Freitag, 15. März 2019

Dumme, Kranke und Gesunde.

Der Glaube an Heilung hatte schon immer eine große Bedeutung in der Medizin. Heute genauso wie früher. Darum wirken manchmal auch Placebos und niemand weiß wirklich warum. Kein Wunder also, dass sogenannte Wunderheiler seit jeher Kranken gegen Bezahlung Heilung ihrer Leiden versprachen.
Deshalb landeten Wunderheiler auch manchmal vor Gericht, wie die „Tages–Post“ am 3. August 1883 unter dem Titel „Kapitel über die Dummheit“ berichtete.
Der Artikel wurde etwas gekürzt und der heutigen Schreibweise angepasst.


Da hat, wie die Zeitung berichtete, dieser Tage in Steyr eine Gerichtsverhandlung stattgefunden, die besagt, dass Derjenige, der mit der Dummheit und dem Aberglauben der Leute spekuliert, ein gutes Geschäft machen kann.
Angeklagt war wegen des Verbrechens des Betruges die 31jährige Zäzilie Immler, ihres Zeichens „Hadern- und Lumpensammlerin“, die sich nebenbei mit „Heilen“ und „Doktern“ zusätzlich Geld verdiente.
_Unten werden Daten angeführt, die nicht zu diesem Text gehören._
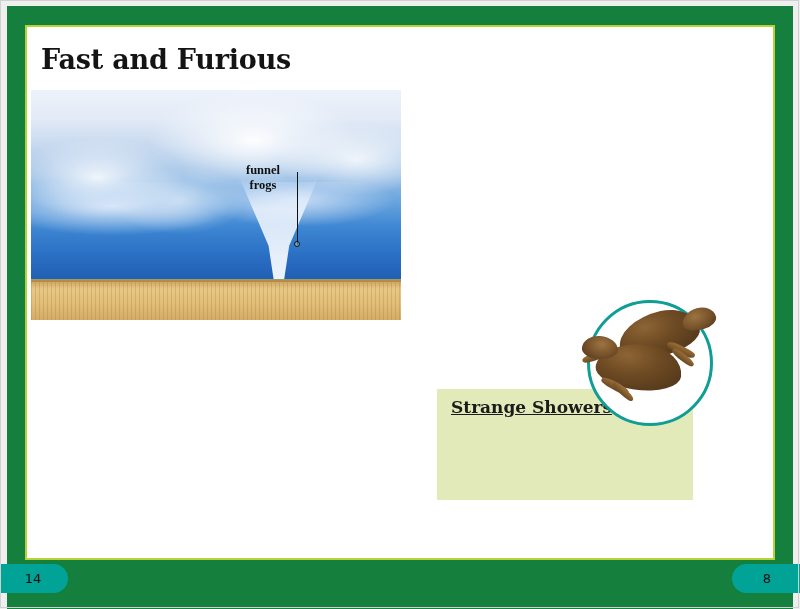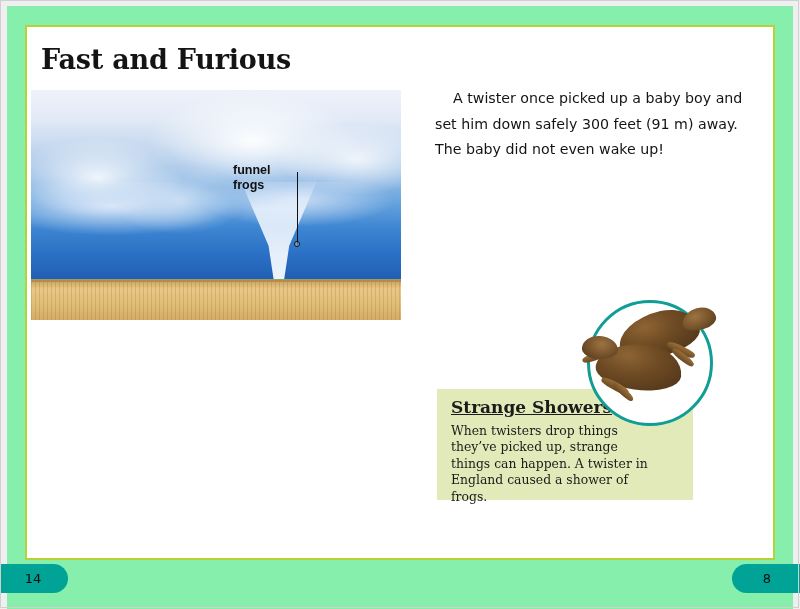--- a/index.html
+++ b/index.html
@@ -15,7 +15,7 @@
     width: 800px;
     height: 609px;
     overflow: hidden;
-    background: #86efac;
+    background: #15803d;
   }
   
   #canvas-frame {

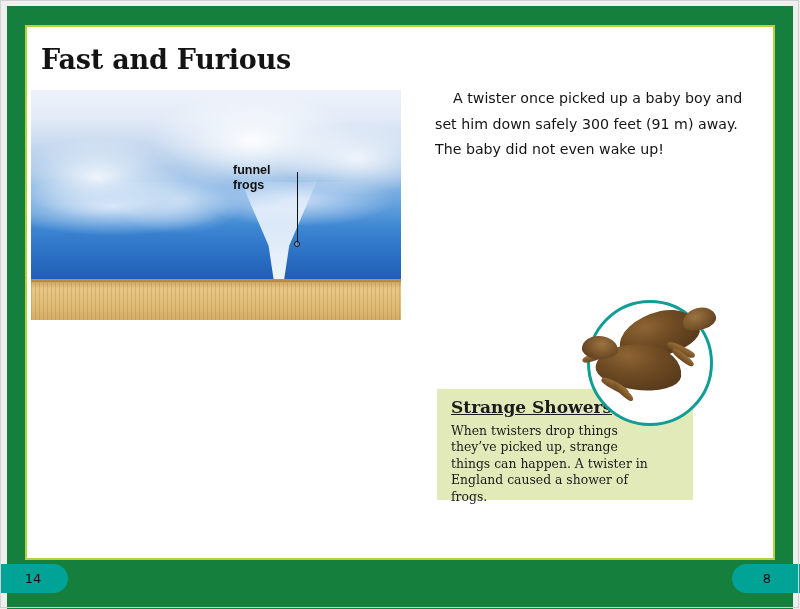--- a/index.html
+++ b/index.html
@@ -354,7 +354,6 @@
   <div id="funnel-leader-dot"></div>
 
   <div id="intro-text" class="body-text">
-    <div class="indent">A twister once picked up a baby boy and set him down safely 300 feet (91 m) away. The baby did not even wake up!</div>
   </div>
 
 

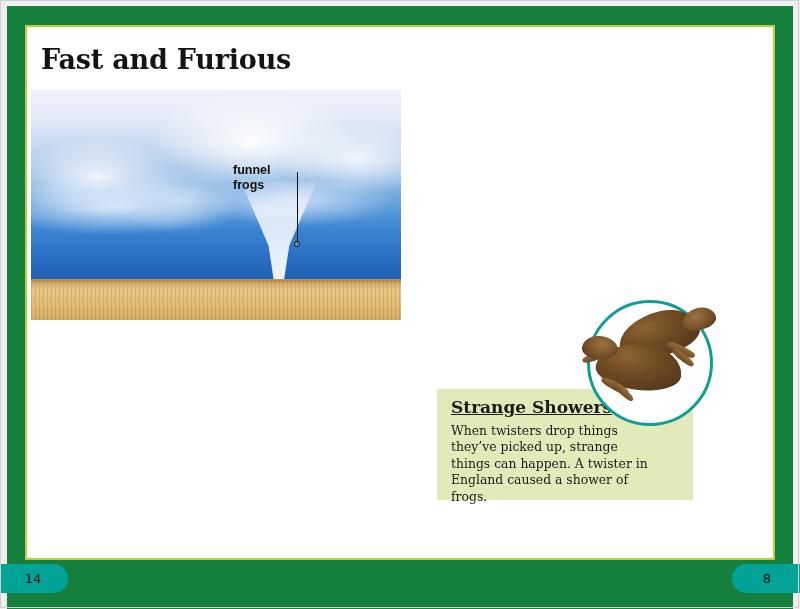--- a/index.html
+++ b/index.html
@@ -149,8 +149,8 @@
     left: 233px;
     top: 163px;
     width: 60px;
-    text-align: left;
-    font-family: Liberation Sans, sans-serif;
+    text-align: center;
+    font-family: Liberation Serif, serif;
     font-weight: bold;
     font-size: 12.5px;
     line-height: 15px;

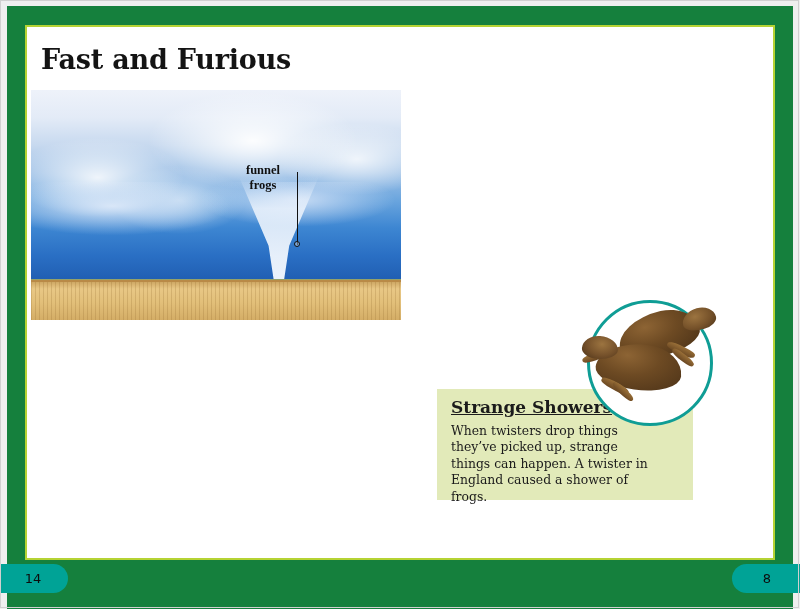--- a/index.html
+++ b/index.html
@@ -360,7 +360,6 @@
   <div id="callout-box">
     <div id="callout-inner">
       <div id="callout-title">Strange Showers</div>
-      <div id="callout-body">When twisters drop things they’ve picked up, strange things can happen. A twister in England caused a shower of frogs.</div>
     </div>
   </div>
Die Krankheit selbst war ihr eigentlich immer egal, wenn nur die Bauern ordentlich zahlten und nie gesund wurden.

Das Schönste hierbei war noch, dass die „Heilerin“ auf ihren Hamsterfahrten nach „Hadern“ und dergleichen Altertümern, den Leuten, die sie für ihre Radikalkur auserkoren hatte, die Krankheit erst einreden musste. Es war erstaunlich, wie leicht ihr das gelang. Ihre Opfer fühlten sofort stechen, brennen, zucken und drücken, alle Beschwerden, die sie ihnen einredete.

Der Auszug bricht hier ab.